Düsseldorf Das kleine Paradies von Familie Wickert

Düsseldorf · Mit den Kleingärtnern legt sich die Politik ungern an – nicht ohne Grund. Ein Besuch in der Siedlung des Vereins "Rather Broich".

Schon wieder naht der Winter. Heidi und Günter Wickert graben die Beete um; bald kommen die Dahlien in den Keller, auch die Steinfigürchen von Laurel und Hardy. Heute wird noch einmal gegrillt. Das Rentnerpaar verbringt fast jeden Tag in seinem Kleingarten. Direkt nebenan auf dem Rather Broich rasen die Autos. Die Wickerts pflegen die Blumen, sonnen sich und sehen fern. Als sie noch weniger Rückenprobleme hatten, bauten sie noch Gemüse an. Frau Wickert sagt: "Der Garten, das ist ein Paradies."

Die Wickerts bewirtschaften eine von 149 Parzellen in der Anlage des KGV "Rather Broich". Das ist einer von 104 Kleingärtnervereinen in Düsseldorf; 7900 Mitglieder sind in ihnen organisiert. Gerade hat der Ring Deutscher Makler mal wieder angeregt, den Kleingärtnern Land wegzunehmen, um Platz für Wohnungen zu gewinnen. Der Kleingärtnerverband hat bereits Widerstand angekündigt, falls das wirklich jemand versucht.

Wenn man die Kleingärtner am Rather Broich besucht, ahnt man, warum sich die Politik ungern mit ihnen anlegt. Sie würden ihre Lauben so schnell nicht hergeben. "Man ist in der Parzelle verwurzelt", sagt der Vereins- und Kleingärtnerverbandsvorsitzende Peter Vossen. Darüber hinaus ist Kleingärtnern nach wie vor beliebt: Auf der Warteliste am Rather Broich stehen 25 Interessenten. "Und es wird selten ein Garten frei", sagt Vossen.

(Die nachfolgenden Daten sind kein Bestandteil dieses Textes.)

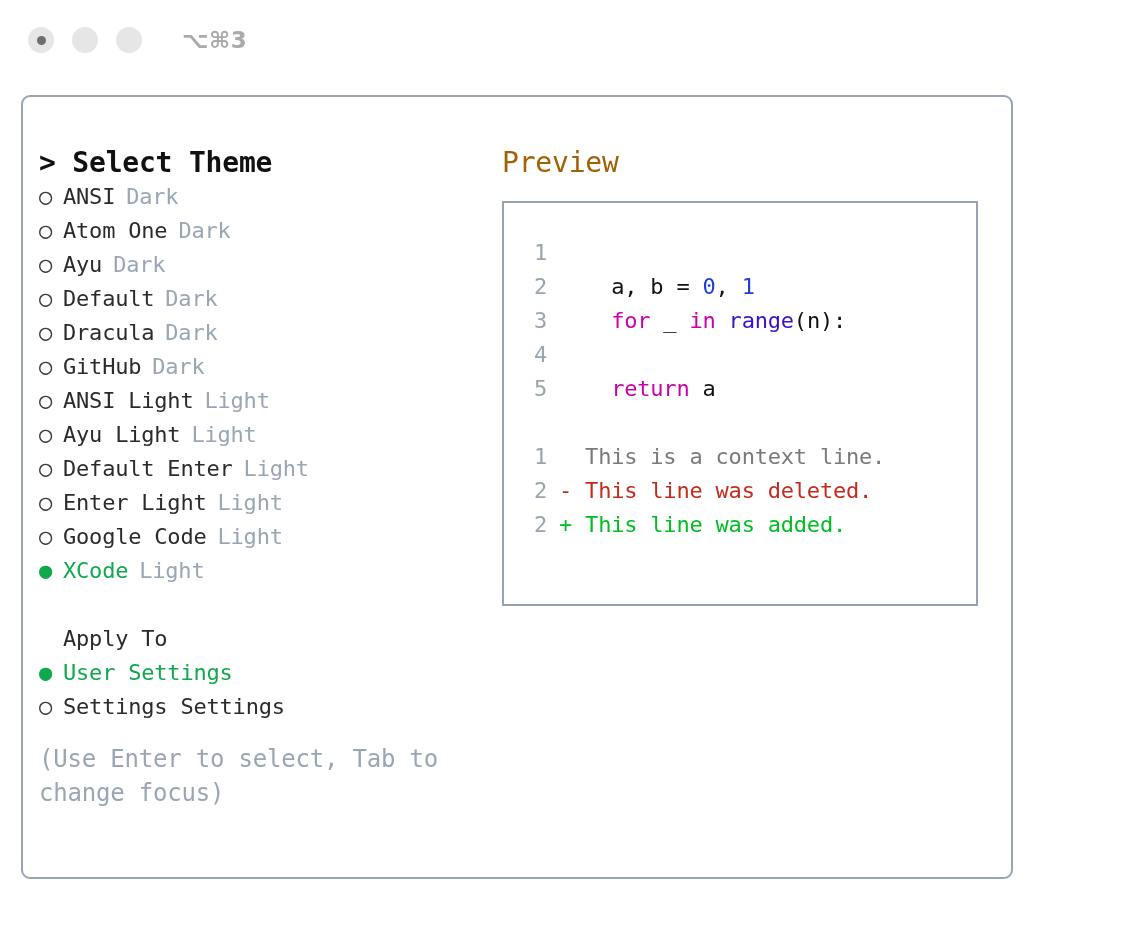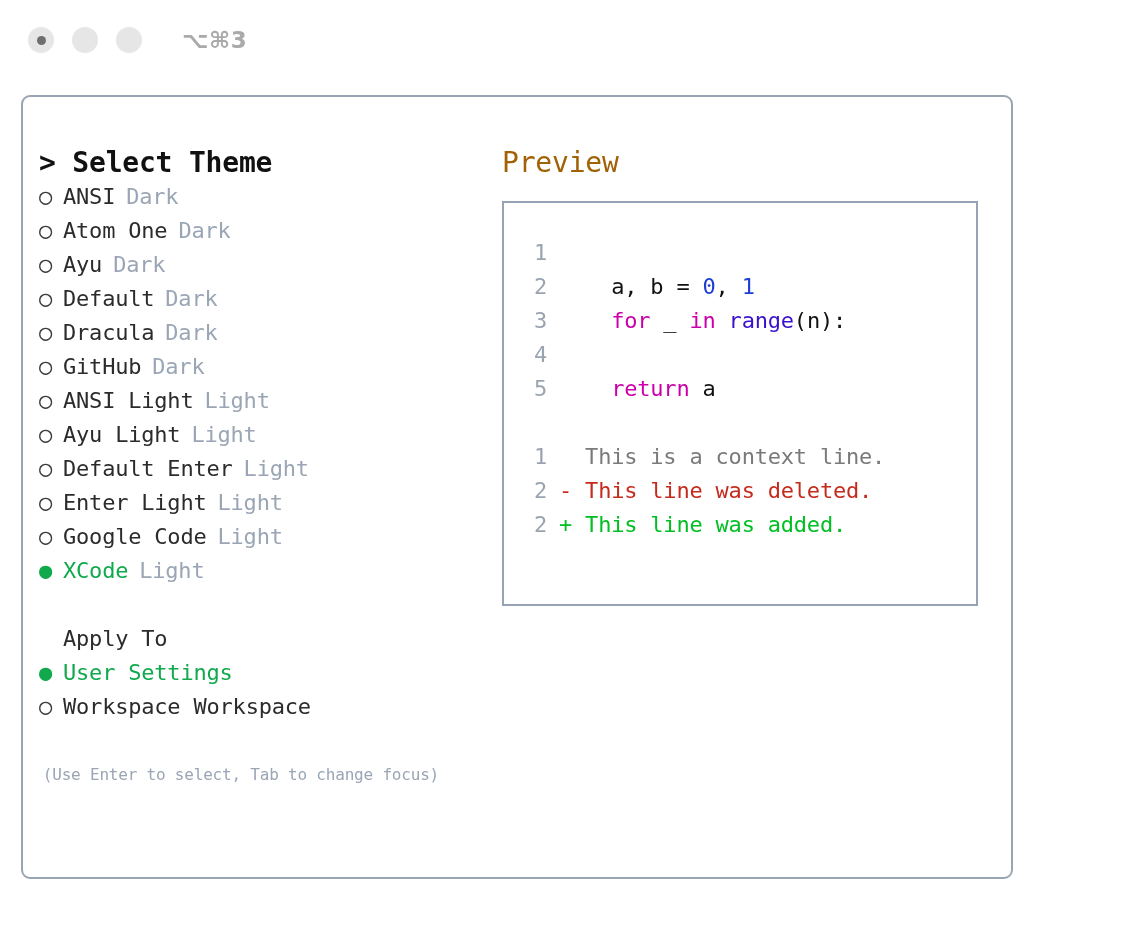"Workspace Workspace" span.opt-name { text: Workspace Workspace -> Settings Settings }
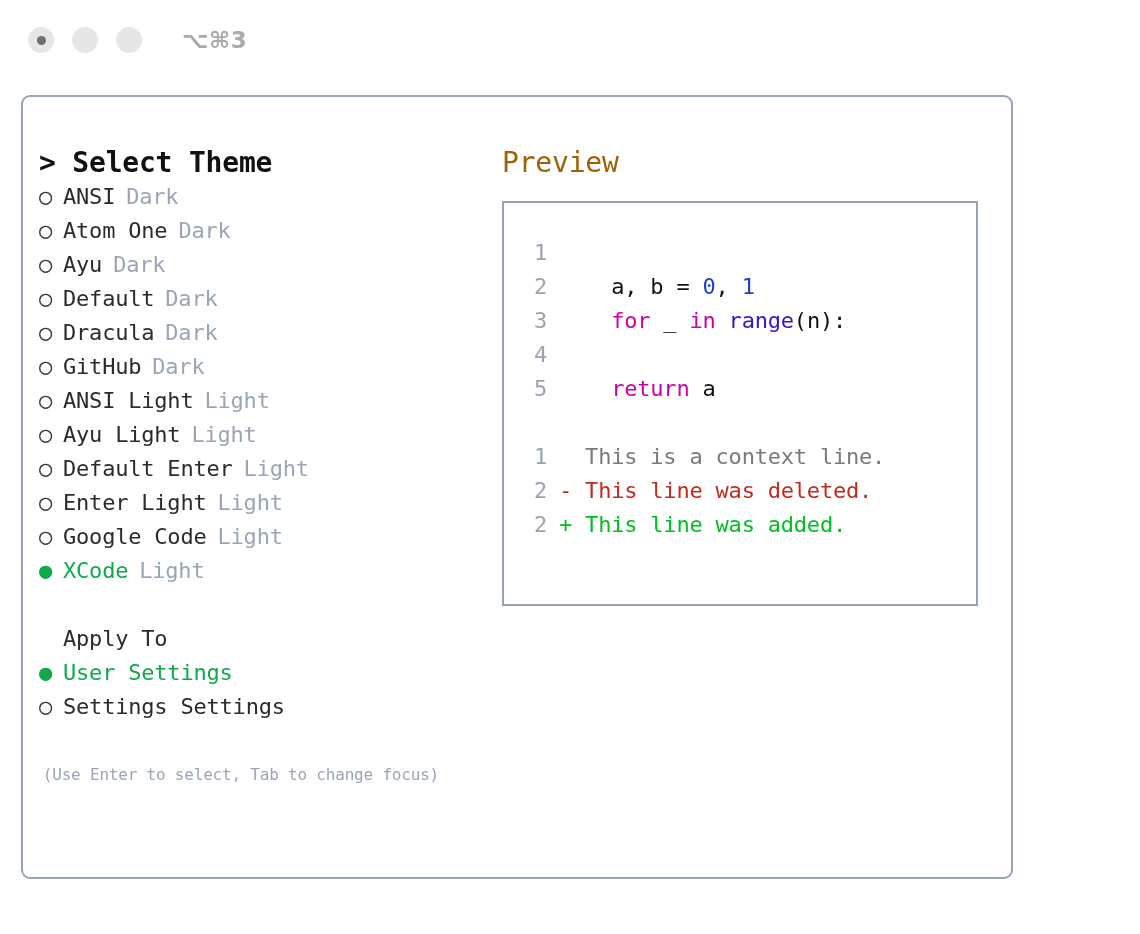"(Use Enter to select, Tab" .hint { font-size: 16px -> 24px; margin-top: 34px -> 18px; text-align: right -> none }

Wie ist der typische Kleingärtner? In der Anlage in Rath sieht man vieles, was man erwartet: Gartenzwerge, penibel gepflegte Beete, viele graue Haare. Wenn man ins Gespräch kommt, bemerkt man aber auch, dass nicht jedes Klischee zutrifft. In der Parzelle neben den Wickerts zum Beispiel trifft man drei jüngere Frauen. Diesen Garten pachtet seit zehn Jahren Familie Agirkaya. Auf dem kleinen Elektroherd brutzelt das Essen. Die Frauen sitzen am Tisch und unterhalten sich, der Großvater stutzt stumm den Golfrasen. Wenn die Großfamilie versammelt ist, wird es eng – sie hat 20 Mitglieder, Kleinkinder nicht eingerechnet. "Wie am Strand" gehe es hier im Sommer zu, erzählt eine der Frauen.

Laut dem Vereinsvorsitzenden Peter Vossen liegt das Durchschnittsalter beim KGV "Rather Broich" bei 50 Jahren. Alle Bildungsstände seien vertreten, es gebe auch Anwälte und Doktoren. Der soziale Gedanke sei aber wichtig: Man achte darauf, dass die Abstandszahlung für Neulinge nicht zu hoch werde – mit Kanalanschluss werden ohnehin tausende Euro fällig. Der Verein überwacht auch die Einhaltung der Regeln. Die Gärtner sind alle nur Pächter. Das Bundeskleingartengesetz legt in allen Einzelheiten fest, wie breit sie ihre Hecke wuchern lassen dürfen und wie hoch der Anteil an Gemüsebeeten in den Gärten sein muss. Man handhabe das aber locker, sagt Vossen. Familie Agirkaya durfte sogar ein Trampolin für die Kinder aufstellen. Wenn es Streit gibt, müssen beide Parteien zur Vorstandssitzung kommen. "Wenn sich ein Konflikt gar nicht lösen lässt, verweisen wir aufs Gericht."

Elena Kelpe, die ein Stück weiter gegen das Unkraut ankämpft, hatte noch keine Schwierigkeiten, auch wenn ihr Garten ein wenig anders ist. Es gibt geschwungene Beete, wild sprießende Pflanzen und einen großen Komposthaufen. "Kreatives Chaos", nennt das die 49-Jährige, die im Marketing arbeitet. Zweimal pro Woche kommt sie vorbei. Für die Familie baut sie auch Bio-Obst an. Ihr größter Erfolg: In diesem Jahr hat sie 28 Kilo Süßkirschen geerntet, trotz Spechten und Fliegen. Nun plant sie die nächste Umgestaltung. "Ich tobe mich hier aus."